Look through the entries below and extract exactly the lines from the one containing "height: 26px ->" through the one containing "align-items: none ->", ends included.
Data supplied: Begin
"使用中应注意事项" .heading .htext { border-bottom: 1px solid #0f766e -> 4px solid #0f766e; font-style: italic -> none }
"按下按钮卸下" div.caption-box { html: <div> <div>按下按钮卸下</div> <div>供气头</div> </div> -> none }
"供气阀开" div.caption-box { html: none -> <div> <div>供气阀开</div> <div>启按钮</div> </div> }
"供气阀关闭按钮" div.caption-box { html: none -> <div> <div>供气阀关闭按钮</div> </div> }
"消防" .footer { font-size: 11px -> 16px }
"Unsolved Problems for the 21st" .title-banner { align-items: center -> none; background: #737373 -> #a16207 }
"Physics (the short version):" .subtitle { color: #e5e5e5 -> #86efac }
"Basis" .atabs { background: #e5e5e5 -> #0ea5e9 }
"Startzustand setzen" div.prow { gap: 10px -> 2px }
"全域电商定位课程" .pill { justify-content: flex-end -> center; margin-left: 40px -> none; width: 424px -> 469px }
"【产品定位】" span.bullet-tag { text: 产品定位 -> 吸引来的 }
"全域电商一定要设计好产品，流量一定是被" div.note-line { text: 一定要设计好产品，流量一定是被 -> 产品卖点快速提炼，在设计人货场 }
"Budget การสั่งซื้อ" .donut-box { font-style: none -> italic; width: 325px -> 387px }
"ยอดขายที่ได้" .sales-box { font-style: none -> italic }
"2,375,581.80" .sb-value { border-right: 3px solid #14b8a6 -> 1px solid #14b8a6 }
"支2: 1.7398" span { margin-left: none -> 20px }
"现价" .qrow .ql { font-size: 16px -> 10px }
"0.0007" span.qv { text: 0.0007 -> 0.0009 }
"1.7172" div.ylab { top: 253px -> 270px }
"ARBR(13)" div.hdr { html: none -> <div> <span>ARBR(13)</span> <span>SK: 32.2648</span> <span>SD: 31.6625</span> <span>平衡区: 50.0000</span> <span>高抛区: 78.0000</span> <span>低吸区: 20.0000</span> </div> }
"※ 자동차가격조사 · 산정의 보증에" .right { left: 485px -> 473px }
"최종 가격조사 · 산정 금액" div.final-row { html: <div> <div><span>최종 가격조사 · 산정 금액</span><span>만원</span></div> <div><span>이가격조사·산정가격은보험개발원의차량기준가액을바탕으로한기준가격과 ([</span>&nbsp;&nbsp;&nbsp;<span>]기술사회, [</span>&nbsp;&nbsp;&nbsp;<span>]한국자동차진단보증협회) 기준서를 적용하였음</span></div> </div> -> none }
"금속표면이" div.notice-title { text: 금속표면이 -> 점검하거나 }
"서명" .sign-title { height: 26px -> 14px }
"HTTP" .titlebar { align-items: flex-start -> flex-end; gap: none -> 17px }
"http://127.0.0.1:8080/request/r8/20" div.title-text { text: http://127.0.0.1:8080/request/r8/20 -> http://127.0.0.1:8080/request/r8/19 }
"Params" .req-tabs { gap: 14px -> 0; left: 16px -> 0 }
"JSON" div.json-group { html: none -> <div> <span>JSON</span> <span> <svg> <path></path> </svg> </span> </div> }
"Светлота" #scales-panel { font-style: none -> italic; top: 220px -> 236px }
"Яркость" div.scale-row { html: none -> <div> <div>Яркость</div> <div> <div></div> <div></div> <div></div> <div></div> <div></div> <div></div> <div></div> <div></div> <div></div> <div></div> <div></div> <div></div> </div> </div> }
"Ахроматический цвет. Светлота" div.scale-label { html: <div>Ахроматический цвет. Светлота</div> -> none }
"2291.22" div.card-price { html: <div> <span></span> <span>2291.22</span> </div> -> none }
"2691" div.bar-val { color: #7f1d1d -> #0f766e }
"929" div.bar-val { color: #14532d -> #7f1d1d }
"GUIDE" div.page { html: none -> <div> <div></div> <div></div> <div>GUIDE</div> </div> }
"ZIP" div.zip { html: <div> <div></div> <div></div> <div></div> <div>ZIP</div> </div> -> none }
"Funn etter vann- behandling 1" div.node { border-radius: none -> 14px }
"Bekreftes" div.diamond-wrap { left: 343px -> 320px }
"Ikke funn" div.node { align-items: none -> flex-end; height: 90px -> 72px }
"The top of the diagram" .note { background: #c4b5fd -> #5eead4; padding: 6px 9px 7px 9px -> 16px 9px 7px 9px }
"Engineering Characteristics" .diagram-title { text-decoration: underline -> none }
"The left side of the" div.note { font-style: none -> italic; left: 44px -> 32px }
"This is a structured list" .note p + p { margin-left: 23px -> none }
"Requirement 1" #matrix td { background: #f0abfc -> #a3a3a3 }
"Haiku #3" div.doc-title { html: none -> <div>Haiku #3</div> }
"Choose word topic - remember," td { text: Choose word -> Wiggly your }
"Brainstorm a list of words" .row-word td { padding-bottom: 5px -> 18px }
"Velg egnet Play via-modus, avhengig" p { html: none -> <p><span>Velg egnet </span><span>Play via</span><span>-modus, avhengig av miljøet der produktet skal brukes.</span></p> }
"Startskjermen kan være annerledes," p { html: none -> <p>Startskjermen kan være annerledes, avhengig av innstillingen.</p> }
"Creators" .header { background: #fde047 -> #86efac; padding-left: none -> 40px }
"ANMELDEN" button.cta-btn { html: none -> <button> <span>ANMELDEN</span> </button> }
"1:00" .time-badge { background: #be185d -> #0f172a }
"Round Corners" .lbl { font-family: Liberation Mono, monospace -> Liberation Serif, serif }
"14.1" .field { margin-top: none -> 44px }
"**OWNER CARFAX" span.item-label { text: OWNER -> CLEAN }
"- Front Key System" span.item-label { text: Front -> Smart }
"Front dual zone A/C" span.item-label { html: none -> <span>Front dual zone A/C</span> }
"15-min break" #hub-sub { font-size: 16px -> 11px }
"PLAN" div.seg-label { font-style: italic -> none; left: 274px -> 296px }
Data supplied: End
▸ **Answer to this problem**:
"서명" .sign-title { height: 26px -> 14px }
"HTTP" .titlebar { align-items: flex-start -> flex-end; gap: none -> 17px }
"http://127.0.0.1:8080/request/r8/20" div.title-text { text: http://127.0.0.1:8080/request/r8/20 -> http://127.0.0.1:8080/request/r8/19 }
"Params" .req-tabs { gap: 14px -> 0; left: 16px -> 0 }
"JSON" div.json-group { html: none -> <div> <span>JSON</span> <span> <svg> <path></path> </svg> </span> </div> }
"Светлота" #scales-panel { font-style: none -> italic; top: 220px -> 236px }
"Яркость" div.scale-row { html: none -> <div> <div>Яркость</div> <div> <div></div> <div></div> <div></div> <div></div> <div></div> <div></div> <div></div> <div></div> <div></div> <div></div> <div></div> <div></div> </div> </div> }
"Ахроматический цвет. Светлота" div.scale-label { html: <div>Ахроматический цвет. Светлота</div> -> none }
"2291.22" div.card-price { html: <div> <span></span> <span>2291.22</span> </div> -> none }
"2691" div.bar-val { color: #7f1d1d -> #0f766e }
"929" div.bar-val { color: #14532d -> #7f1d1d }
"GUIDE" div.page { html: none -> <div> <div></div> <div></div> <div>GUIDE</div> </div> }
"ZIP" div.zip { html: <div> <div></div> <div></div> <div></div> <div>ZIP</div> </div> -> none }
"Funn etter vann- behandling 1" div.node { border-radius: none -> 14px }
"Bekreftes" div.diamond-wrap { left: 343px -> 320px }
"Ikke funn" div.node { align-items: none -> flex-end; height: 90px -> 72px }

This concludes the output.